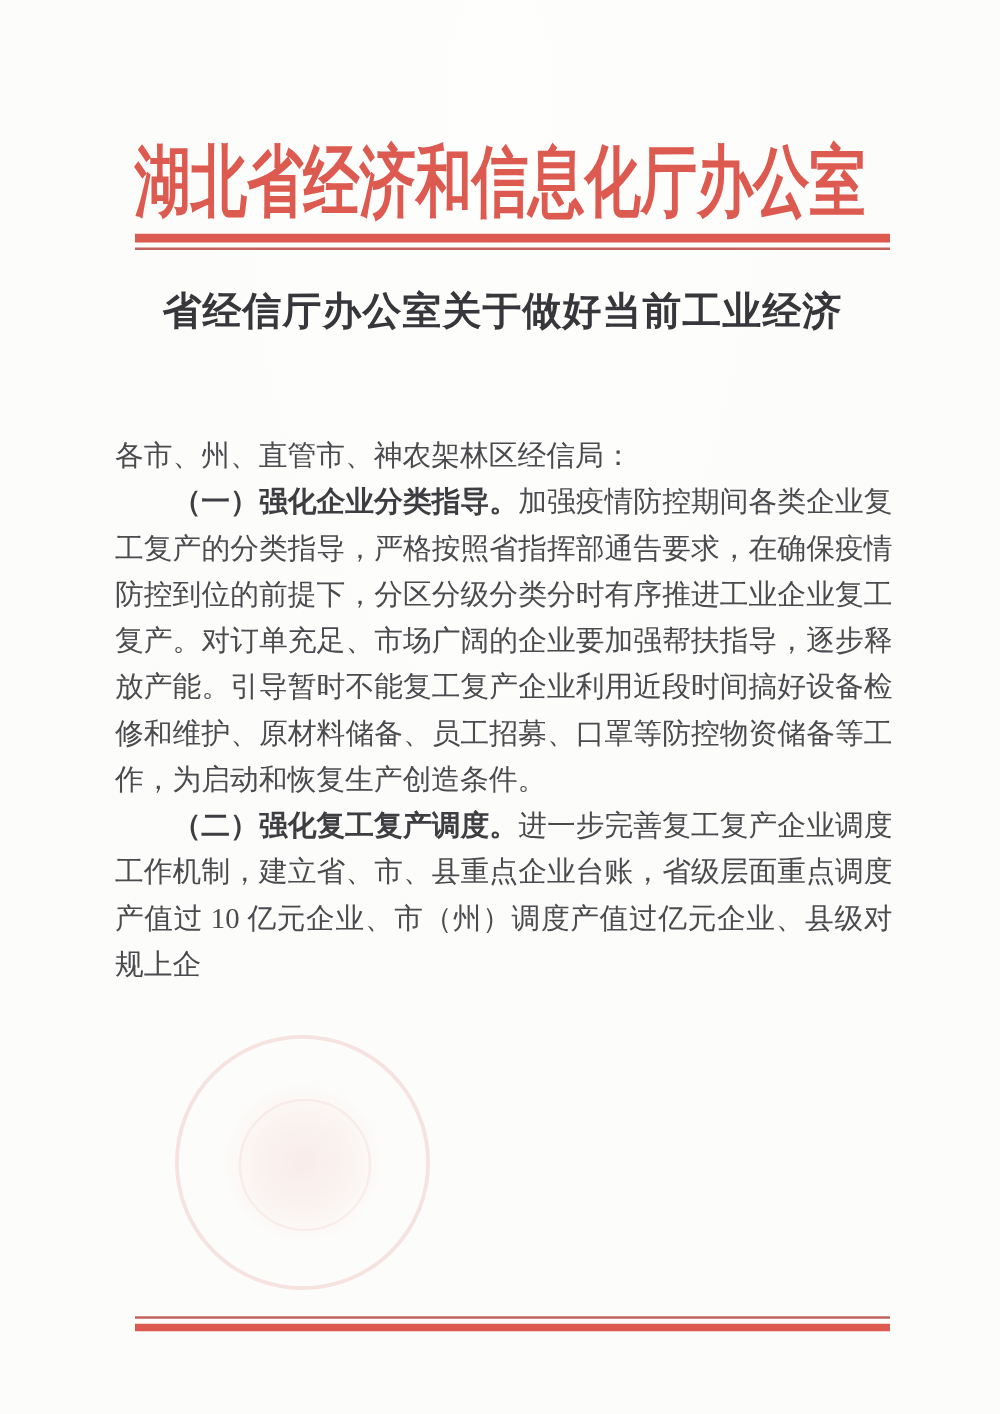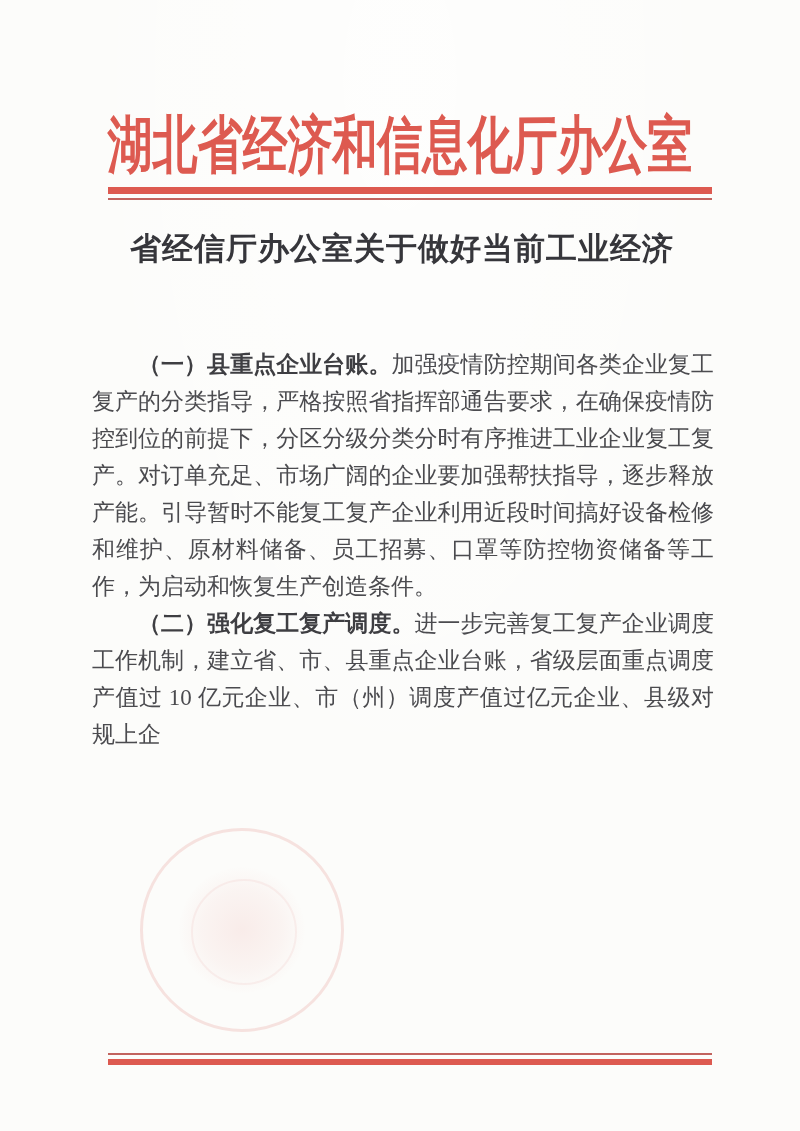--- a/index.html
+++ b/index.html
@@ -95,6 +95,7 @@
   </div>
 
   <div class="body-text">
+    <p class="salutation">各市、州、直管市、神农架林区经信局：</p>
     <div id="para-container">
         <p class="para"><b class="lead">（一）县重点企业台账。</b><span>加强疫情防控期间各类企业复工复产的分类指导，严格按照省指挥部通告要求，在确保疫情防控到位的前提下，分区分级分类分时有序推进工业企业复工复产。对订单充足、市场广阔的企业要加强帮扶指导，逐步释放产能。引导暂时不能复工复产企业利用近段时间搞好设备检修和维护、原材料储备、员工招募、口罩等防控物资储备等工作，为启动和恢复生产创造条件。</span></p>
         <p class="para"><b class="lead">（二）强化复工复产调度。</b><span>进一步完善复工复产企业调度工作机制，建立省、市、县重点企业台账，省级层面重点调度产值过 10 亿元企业、市（州）调度产值过亿元企业、县级对规上企</span></p>

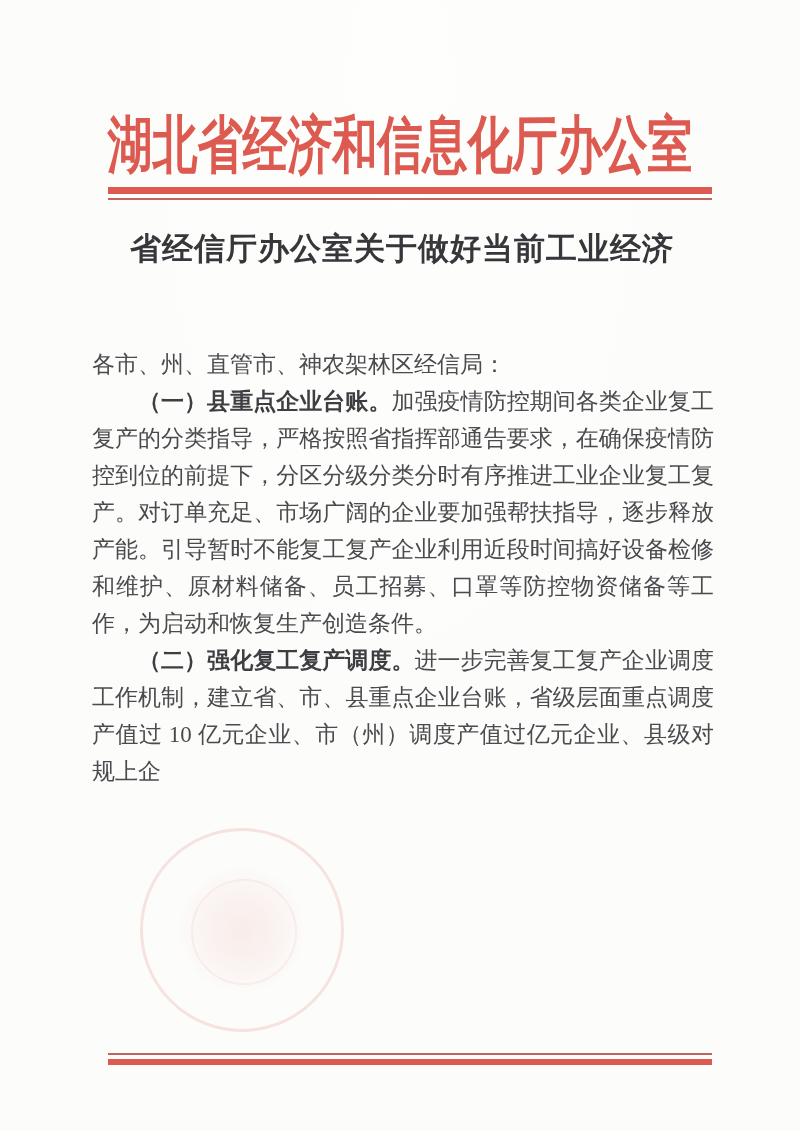--- a/index.html
+++ b/index.html
@@ -97,7 +97,7 @@
   <div class="body-text">
     <p class="salutation">各市、州、直管市、神农架林区经信局：</p>
     <div id="para-container">
-        <p class="para"><b class="lead">（一）县重点企业台账。</b><span>加强疫情防控期间各类企业复工复产的分类指导，严格按照省指挥部通告要求，在确保疫情防控到位的前提下，分区分级分类分时有序推进工业企业复工复产。对订单充足、市场广阔的企业要加强帮扶指导，逐步释放产能。引导暂时不能复工复产企业利用近段时间搞好设备检修和维护、原材料储备、员工招募、口罩等防控物资储备等工作，为启动和恢复生产创造条件。</span></p>
+        <p class="para"><b class="lead">（一）强化企业分类指导。</b><span>加强疫情防控期间各类企业复工复产的分类指导，严格按照省指挥部通告要求，在确保疫情防控到位的前提下，分区分级分类分时有序推进工业企业复工复产。对订单充足、市场广阔的企业要加强帮扶指导，逐步释放产能。引导暂时不能复工复产企业利用近段时间搞好设备检修和维护、原材料储备、员工招募、口罩等防控物资储备等工作，为启动和恢复生产创造条件。</span></p>
         <p class="para"><b class="lead">（二）强化复工复产调度。</b><span>进一步完善复工复产企业调度工作机制，建立省、市、县重点企业台账，省级层面重点调度产值过 10 亿元企业、市（州）调度产值过亿元企业、县级对规上企</span></p>
       </div>
   </div>

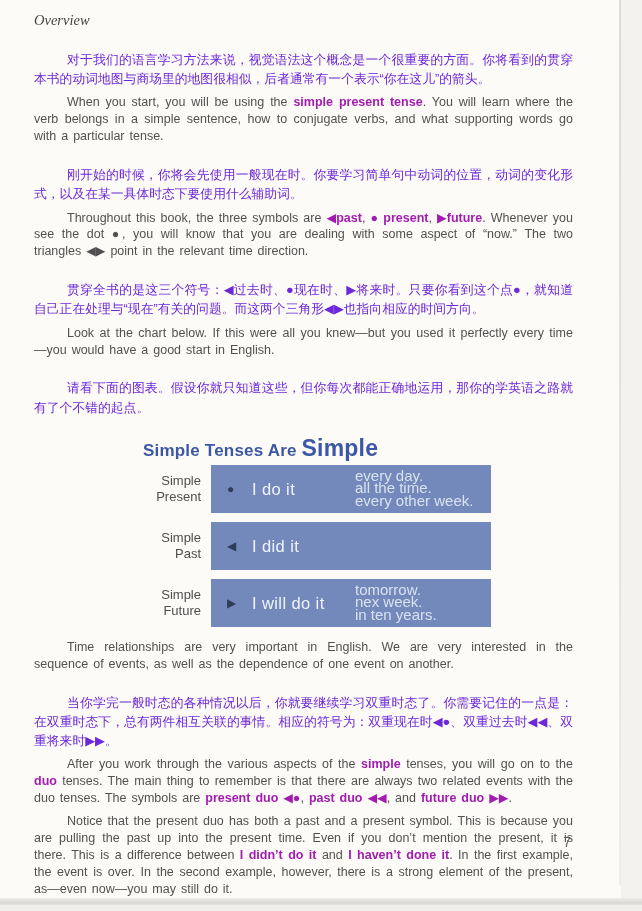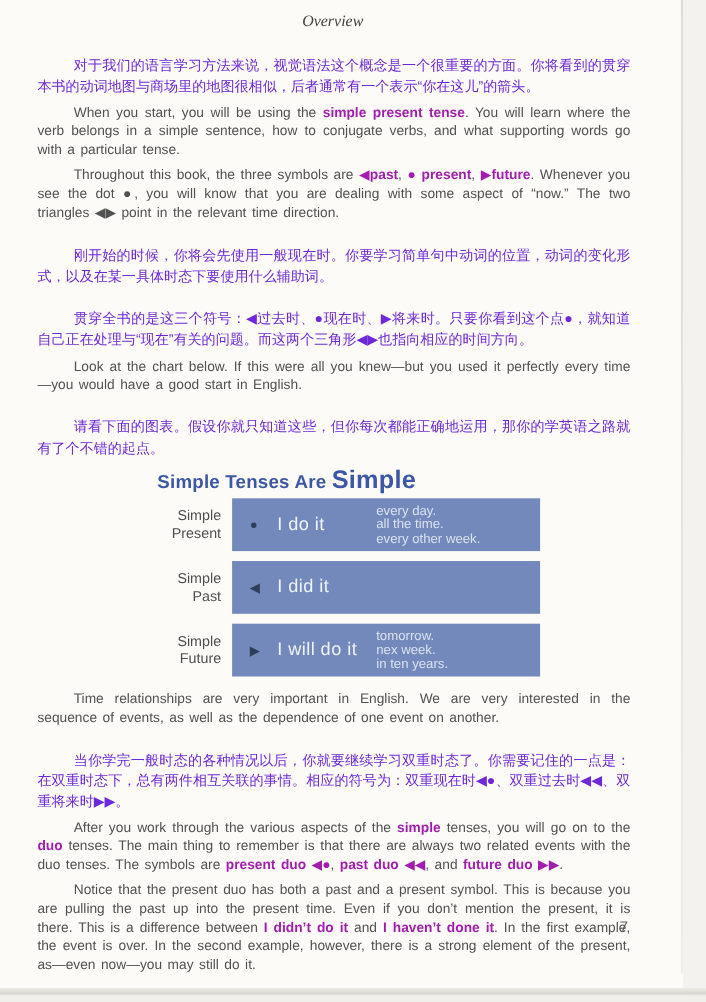--- a/index.html
+++ b/index.html
@@ -18,7 +18,7 @@
 
   .page-inner{position:absolute;left:34px;top:12px;width:539px;}
 
-  .header-row{text-align:center;margin:0 0 21px 0;
+  .header-row{text-align:left;margin:0 0 21px 0;
     font-family:"Liberation Serif","DejaVu Serif",serif;font-style:italic;
     font-size:14.5px;color:#45433e;padding-right:2px;}
 

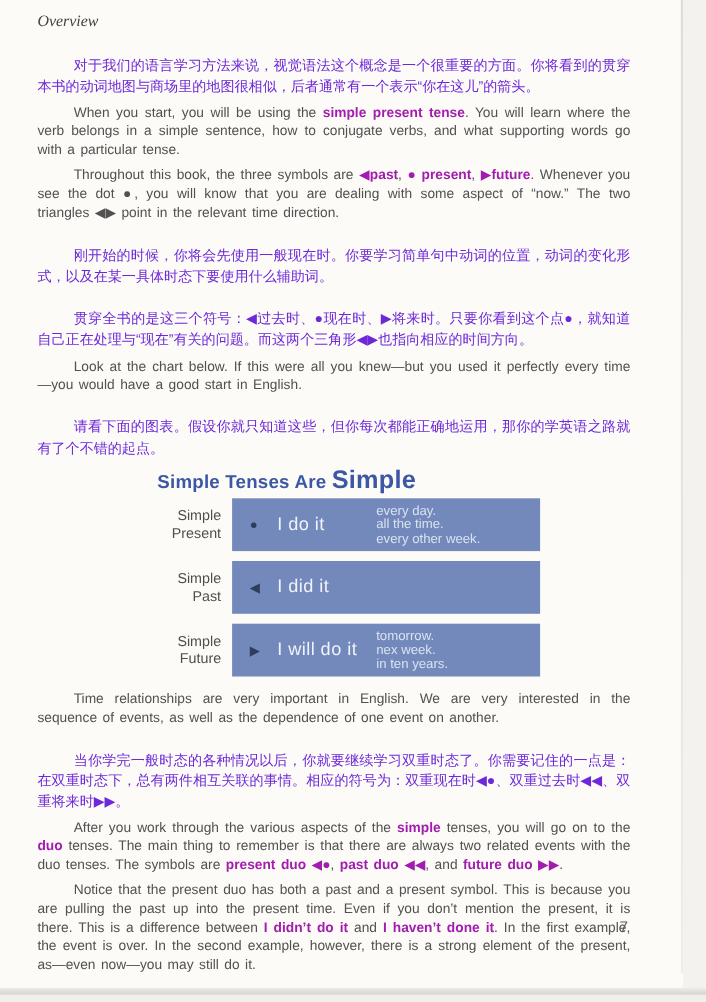--- a/index.html
+++ b/index.html
@@ -55,8 +55,8 @@
   <div>
       <p class="para cn"><span>对于我们的语言学习方法来说，视觉语法这个概念是一个很重要的方面。你将看到的贯穿本书的动词地图与商场里的地图很相似，后者通常有一个表示“你在这儿”的箭头。</span></p>
       <p class="para en"><span>When you start, you will be using the </span><b>simple present tense</b><span>. You will learn where the verb belongs in a simple sentence, how to conjugate verbs, and what supporting words go with a particular tense.</span></p>
+      <p class="para cn"><span>刚开始的时候，你将会先使用一般现在时。你要学习简单句中动词的位置，动词的变化形式，以及在某一具体时态下要使用什么辅助词。</span></p>
       <p class="para en"><span>Throughout this book, the three symbols are </span><b>◀past</b><span>, </span><b>● present</b><span>, </span><b>▶future</b><span>. Whenever you see the dot ●, you will know that you are dealing with some aspect of “now.” The two triangles ◀▶ point in the relevant time direction.</span></p>
-      <p class="para cn"><span>刚开始的时候，你将会先使用一般现在时。你要学习简单句中动词的位置，动词的变化形式，以及在某一具体时态下要使用什么辅助词。</span></p>
       <p class="para cn"><span>贯穿全书的是这三个符号：◀过去时、●现在时、▶将来时。只要你看到这个点●，就知道自己正在处理与“现在”有关的问题。而这两个三角形◀▶也指向相应的时间方向。</span></p>
       <p class="para en"><span>Look at the chart below. If this were all you knew—but you used it perfectly every time—you would have a good start in English.</span></p>
       <p class="para cn"><span>请看下面的图表。假设你就只知道这些，但你每次都能正确地运用，那你的学英语之路就有了个不错的起点。</span></p>

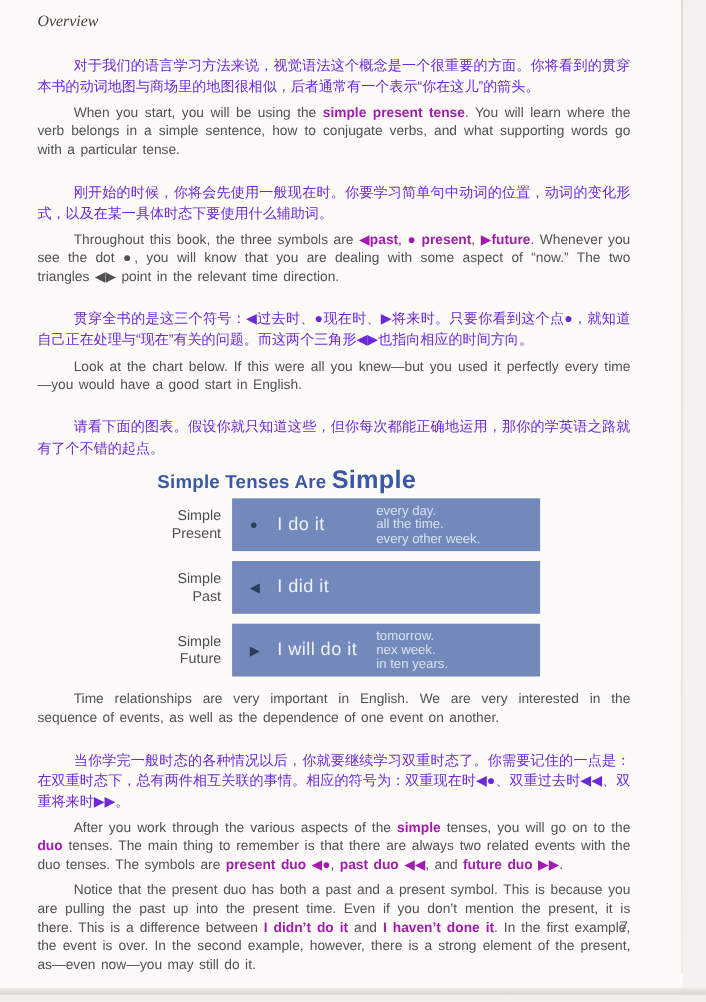--- a/index.html
+++ b/index.html
@@ -27,7 +27,7 @@
   p.cn{font-size:12.8px;line-height:19.2px;color:#6d28d9;margin-top:20px;}
   p.para b{font-weight:bold;color:#a21caf;}
 
-  .chart{margin-top:8px;margin-bottom:12px;}
+  .chart{margin-top:20px;margin-bottom:12px;}
   .chart-title{margin-left:109px;color:#3b57a5;font-weight:bold;
     font-size:17px;line-height:22px;letter-spacing:0.2px;}
   .chart-title .big{font-size:23px;}

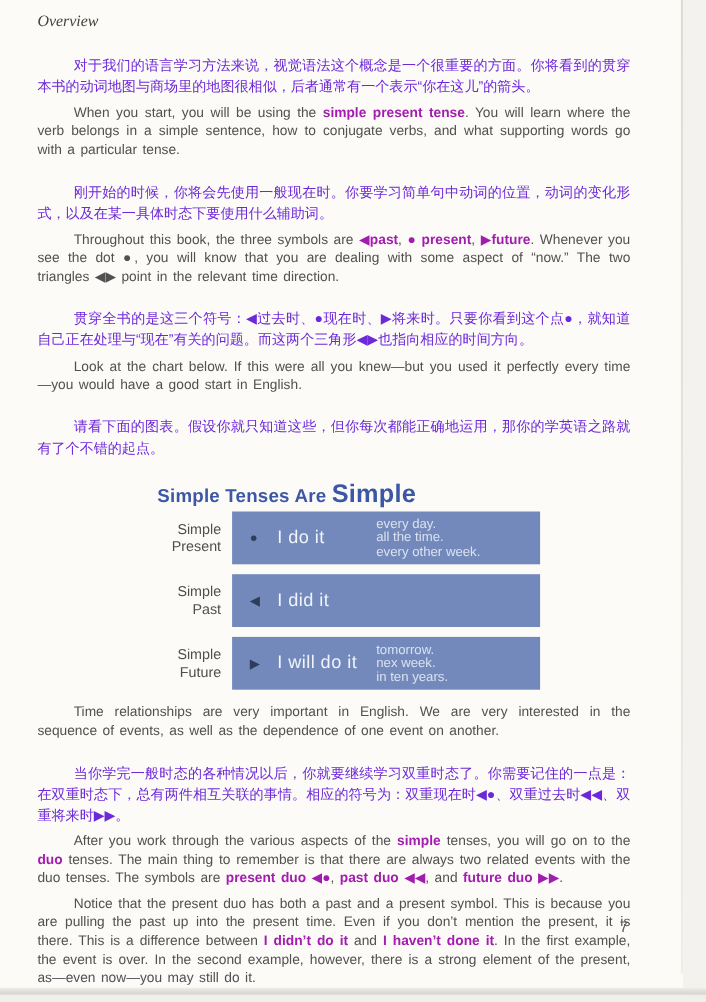--- a/index.html
+++ b/index.html
@@ -40,8 +40,8 @@
     color:#2e3d59;font-size:12px;}
   .phrase{position:absolute;left:41px;top:50%;transform:translateY(-50%);
     color:#f0f4fa;font-size:16.5px;letter-spacing:0.4px;white-space:nowrap;}
-  .examples{position:absolute;left:131px;top:50%;transform:translateY(-50%);
-    color:#d9e2f0;font-size:12px;line-height:12.5px;white-space:nowrap;}
+  .examples{position:absolute;left:144px;top:50%;transform:translateY(-50%);
+    color:#d9e2f0;font-size:15px;line-height:12.5px;white-space:nowrap;}
 
   .page-number{position:absolute;top:822px;right:2px;
     font-size:14px;color:#5f5d58;}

TASK DETAILS:
Note how many lines of the material contain the string "translateY". Then report that number by itself.

SOLUTION:
3